**What the task requires**
Copy word for word each line from the one that has "-123,7 +123,7 @@" to the last line of the records, with no other lines.

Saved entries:
----------------

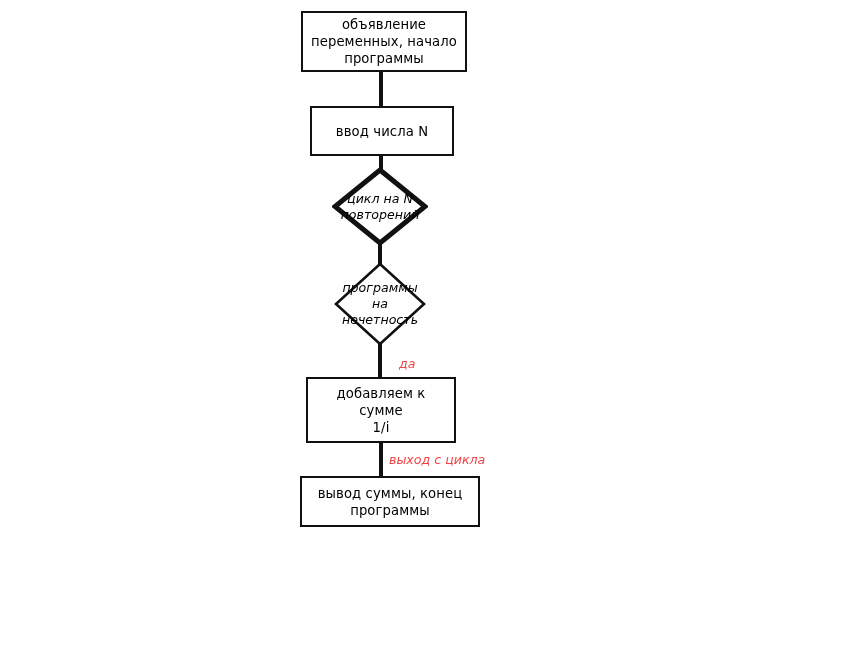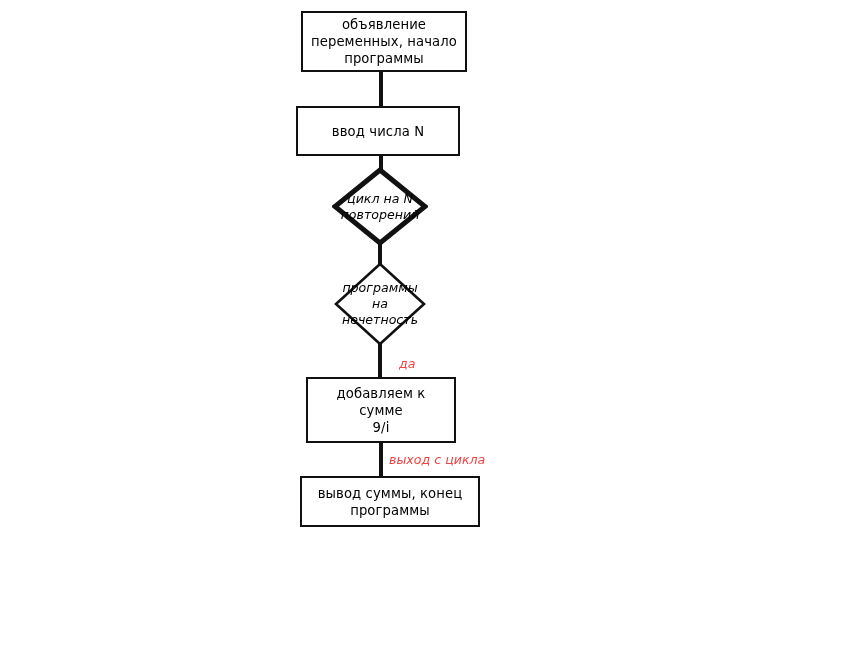--- a/index.html
+++ b/index.html
@@ -99,7 +99,7 @@
 программы</span>
 </div>
 
-<div class="node process-box" style="left:296px; top:106px; width:164px; height:50px;">
+<div class="node process-box" style="left:310px; top:106px; width:144px; height:50px;">
   <span class="box-text">ввод числа N</span>
 </div>
 

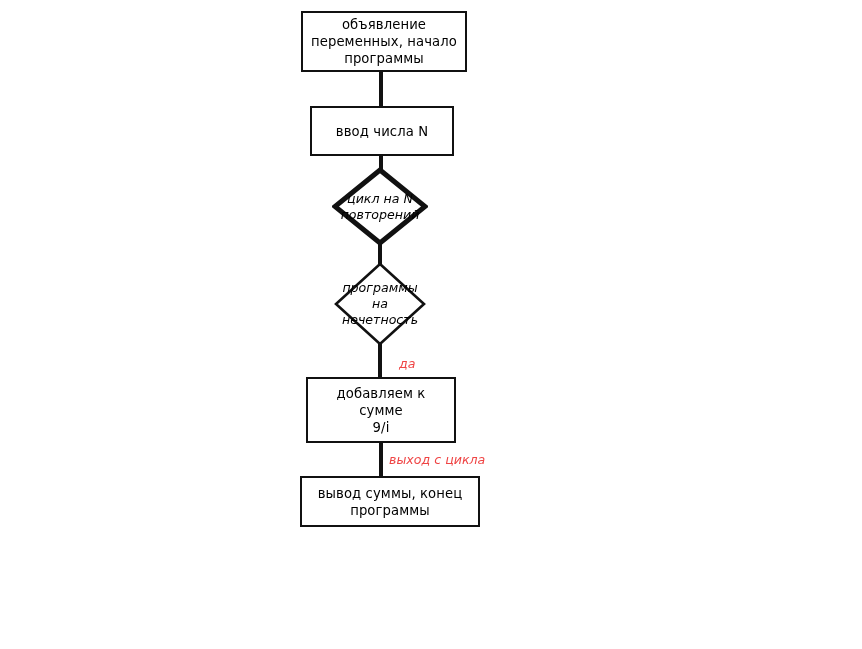--- a/index.html
+++ b/index.html
@@ -123,7 +123,7 @@
 
 <div class="node process-box" style="left:306px; top:377px; width:150px; height:66px;">
   <span class="box-text">добавляем к сумме
-9/i</span>
+1/i</span>
 </div>
 
 <div class="edge-label" style="left:389px; top:452px;">выход с цикла</div>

----------------

**Finished exercise**
@@ -123,7 +123,7 @@
 
 <div class="node process-box" style="left:306px; top:377px; width:150px; height:66px;">
   <span class="box-text">добавляем к сумме
-9/i</span>
+1/i</span>
 </div>
 
 <div class="edge-label" style="left:389px; top:452px;">выход с цикла</div>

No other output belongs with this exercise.